## SOURCE DATA:
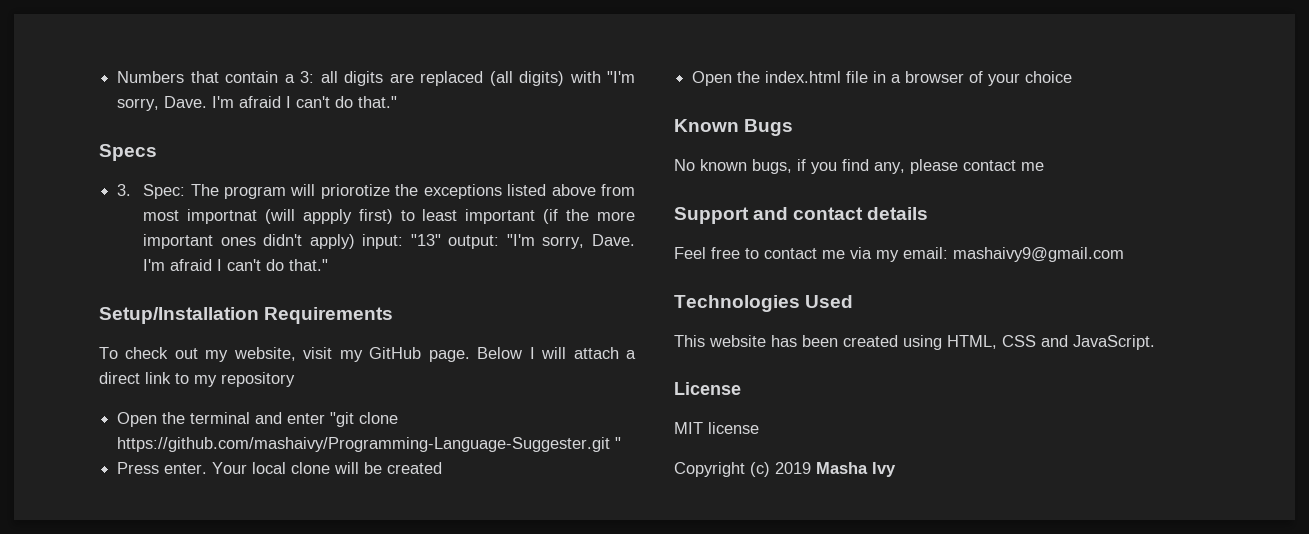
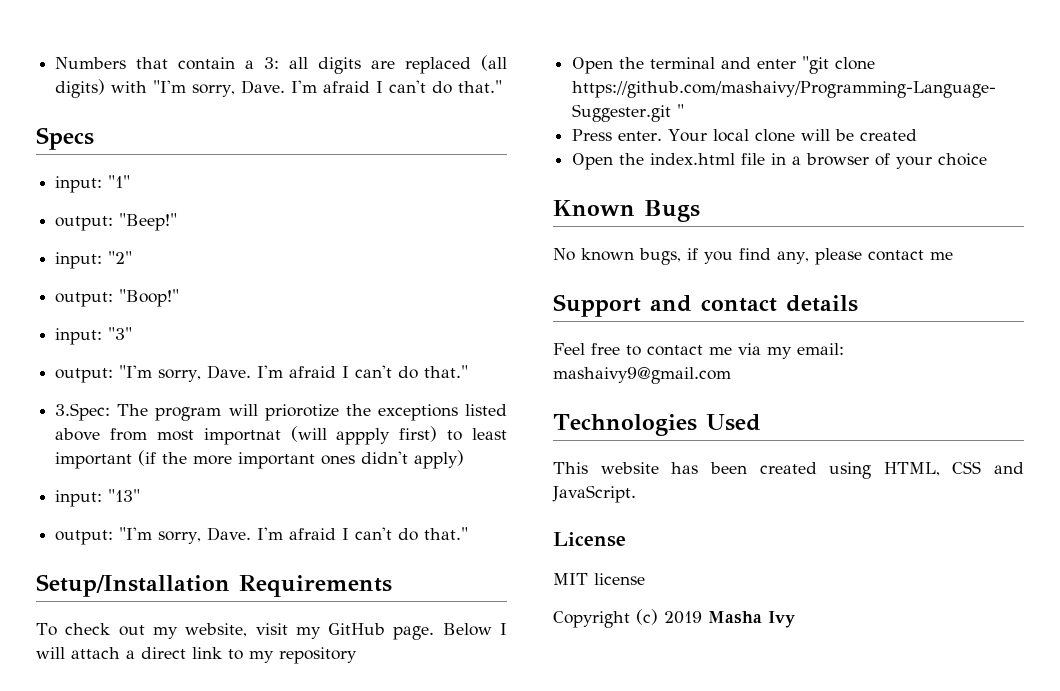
[117,184,186,199] 3. Spec: -> [55,175,131,193] [55,213,178,231] [55,251,133,269] [55,289,180,307] [55,327,133,345] [55,365,469,383] [55,403,111,421] input: "1" // output: "Beep!" // input: "2" // output: "Boop!" // input: "3" // output: "I'm sorry, Dave. I'm afraid I can't do that." // 3.Spec:
(355, 241) none -> (465, 459) //
(441, 240) none -> (141, 495) //

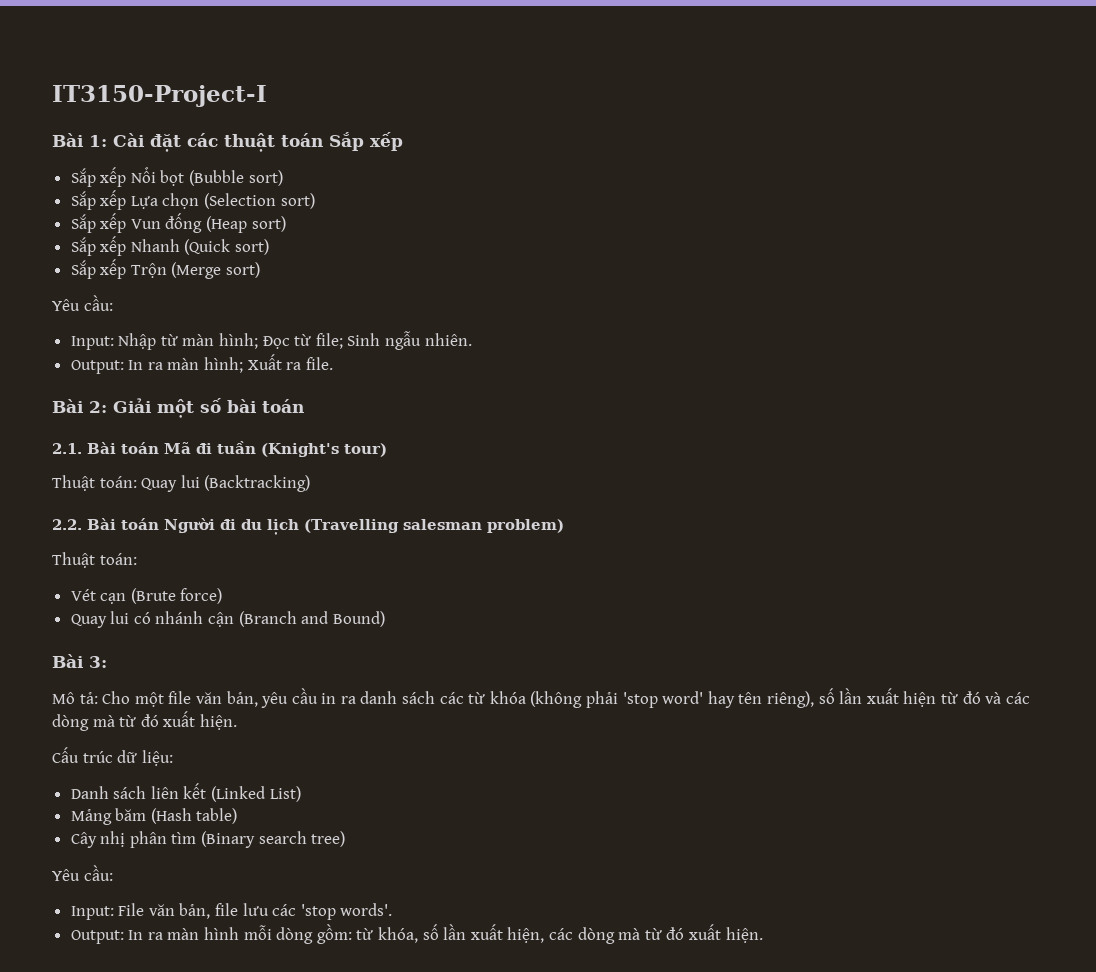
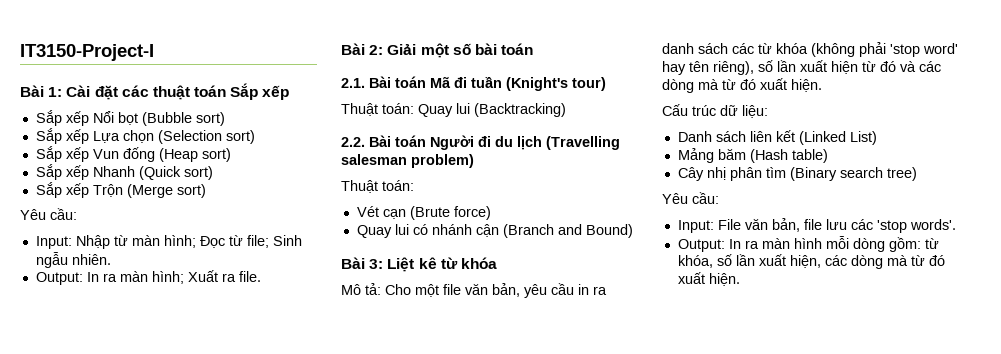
(107, 662) none -> [387,257,497,272] Liệt kê từ khóa

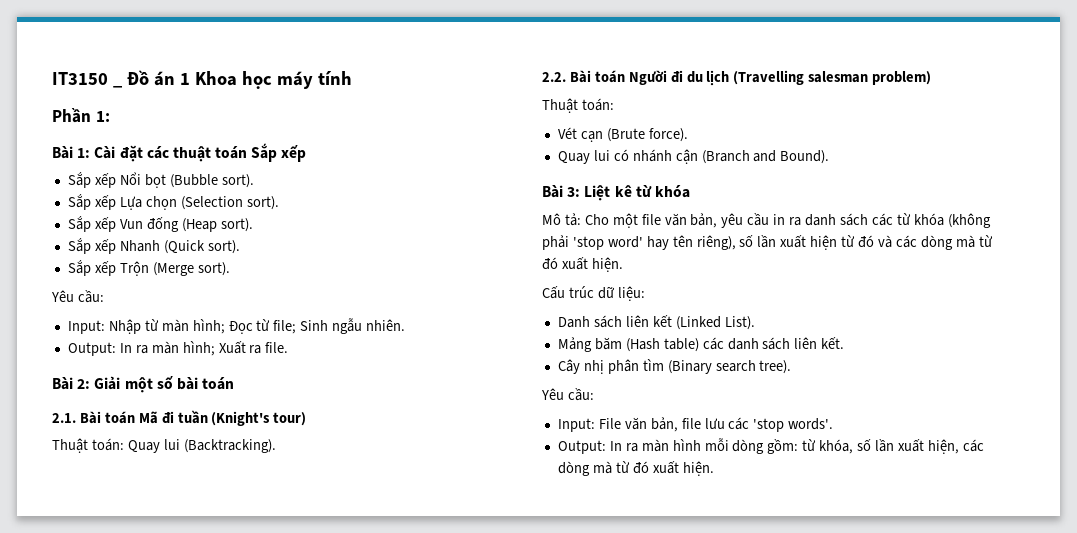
[20,44,154,61] IT3150-Project-I -> [52,72,108,85] [112,85,123,88] [126,70,352,89] [52,108,110,123] IT3150 _ Đồ án 1 Khoa học máy tính // Phần 1:
[195,112,225,126] sort) -> [221,174,254,188] sort).
[225,130,255,144] sort) -> [246,196,279,210] sort).
[201,148,231,162] sort) -> [220,218,253,232] sort).
[183,166,213,180] sort) -> [207,240,240,254] sort).
[176,184,206,198] sort) -> [197,262,230,276] sort).
[474,103,566,117] (Backtracking) -> [183,439,276,453] (Backtracking).
[453,206,491,220] force) -> [648,128,688,142] force).
[585,224,633,238] Bound) -> [780,150,830,164] Bound).
[849,131,877,145] List) -> [724,316,755,330] List).
(828, 156) none -> [702,337,845,350] các danh sách liên kết.
[886,167,917,181] tree) -> [759,360,792,374] tree).

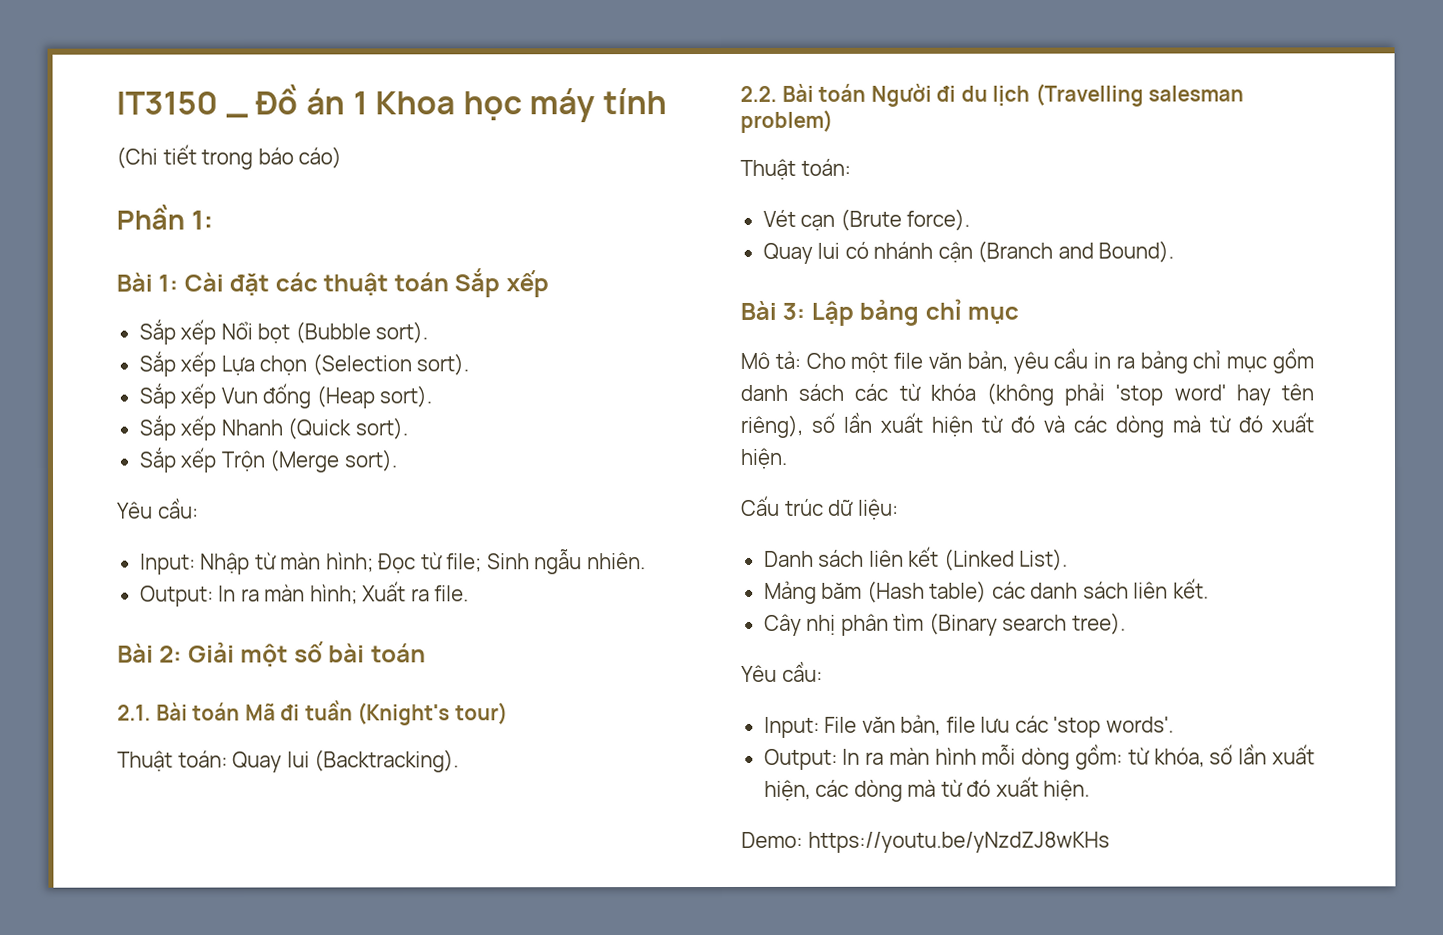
(352, 78) none -> [116,144,343,170] // (Chi tiết trong báo cáo)
[584,185,690,201] Liệt kê từ khóa -> [810,298,1020,326] Lập bảng chỉ mục
(802, 221) none -> [1139,348,1314,374] bảng chỉ mục gồm
(714, 468) none -> [741,831,1110,853] // Demo: https://youtu.be/yNzdZJ8wKHs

## YOUR GOAL:
Give back exactly the run of lines that opens the material above and ends at the line with "[176,184,206,198] sort) ->". Omit the pictures.

## SOLUTION TO THIS PROBLEM:
[117,184,186,199] 3. Spec: -> [55,175,131,193] [55,213,178,231] [55,251,133,269] [55,289,180,307] [55,327,133,345] [55,365,469,383] [55,403,111,421] input: "1" // output: "Beep!" // input: "2" // output: "Boop!" // input: "3" // output: "I'm sorry, Dave. I'm afraid I can't do that." // 3.Spec:
(355, 241) none -> (465, 459) //
(441, 240) none -> (141, 495) //

(107, 662) none -> [387,257,497,272] Liệt kê từ khóa

[20,44,154,61] IT3150-Project-I -> [52,72,108,85] [112,85,123,88] [126,70,352,89] [52,108,110,123] IT3150 _ Đồ án 1 Khoa học máy tính // Phần 1:
[195,112,225,126] sort) -> [221,174,254,188] sort).
[225,130,255,144] sort) -> [246,196,279,210] sort).
[201,148,231,162] sort) -> [220,218,253,232] sort).
[183,166,213,180] sort) -> [207,240,240,254] sort).
[176,184,206,198] sort) -> [197,262,230,276] sort).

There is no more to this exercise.